(Change detection data)

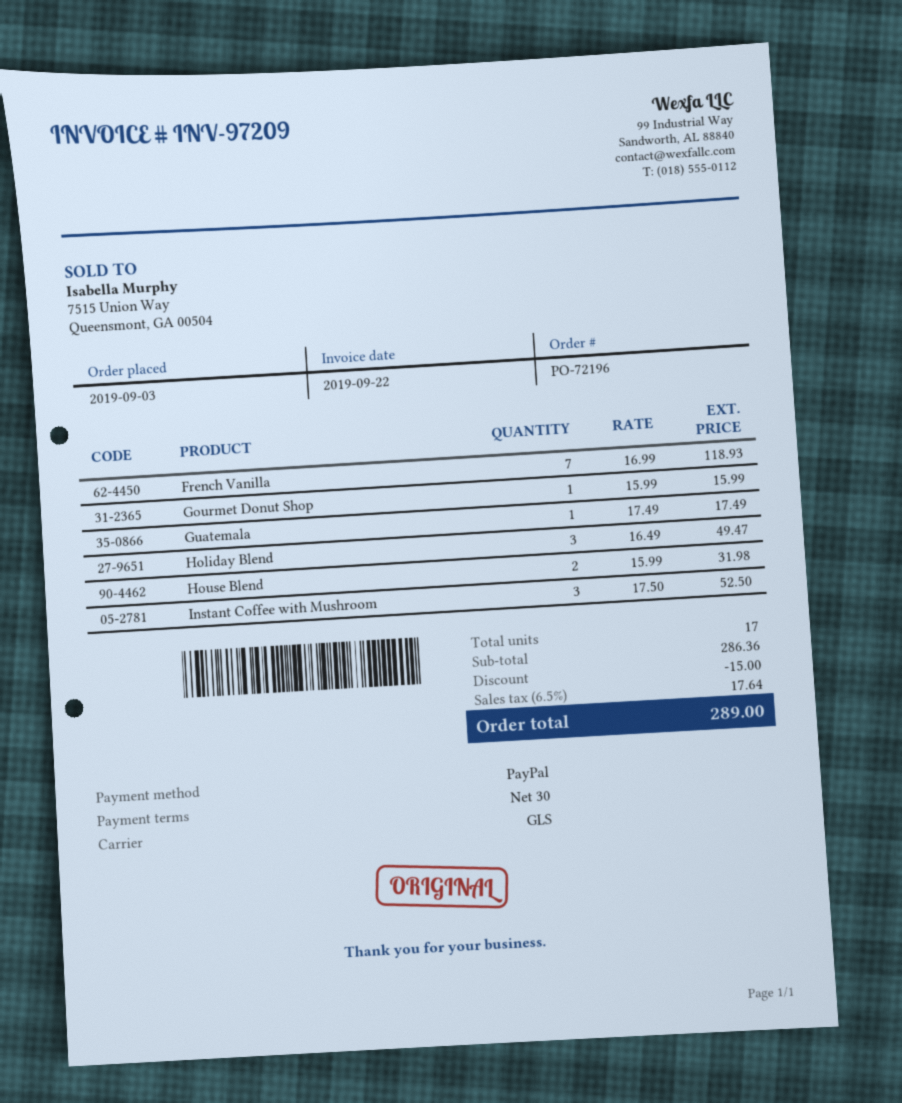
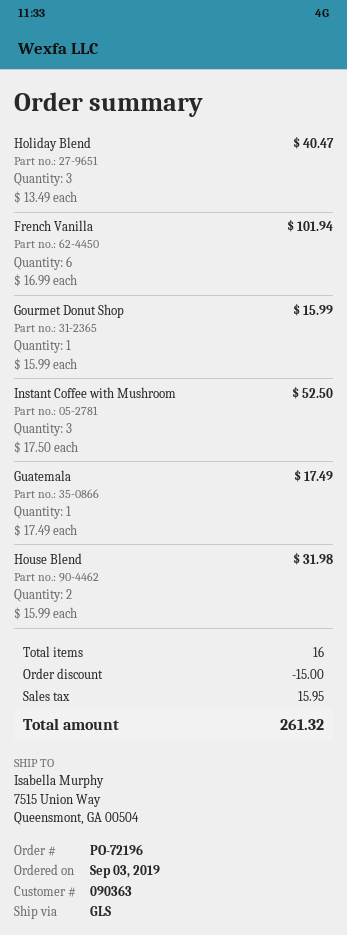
French Vanilla: 7 x 16.99 = 118.93 -> 6 x 16.99 = 101.94
Holiday Blend: 3 x 16.49 = 49.47 -> 3 x 13.49 = 40.47
total quantity: 17 -> 16
tax: 17.64 -> 15.95
total: 289.00 -> 261.32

TASK OBJECTIVE:
What is needed is a verbatim copy of every entry, with the pictures omitted.

FINISHED TASK:
French Vanilla: 7 x 16.99 = 118.93 -> 6 x 16.99 = 101.94
Holiday Blend: 3 x 16.49 = 49.47 -> 3 x 13.49 = 40.47
total quantity: 17 -> 16
tax: 17.64 -> 15.95
total: 289.00 -> 261.32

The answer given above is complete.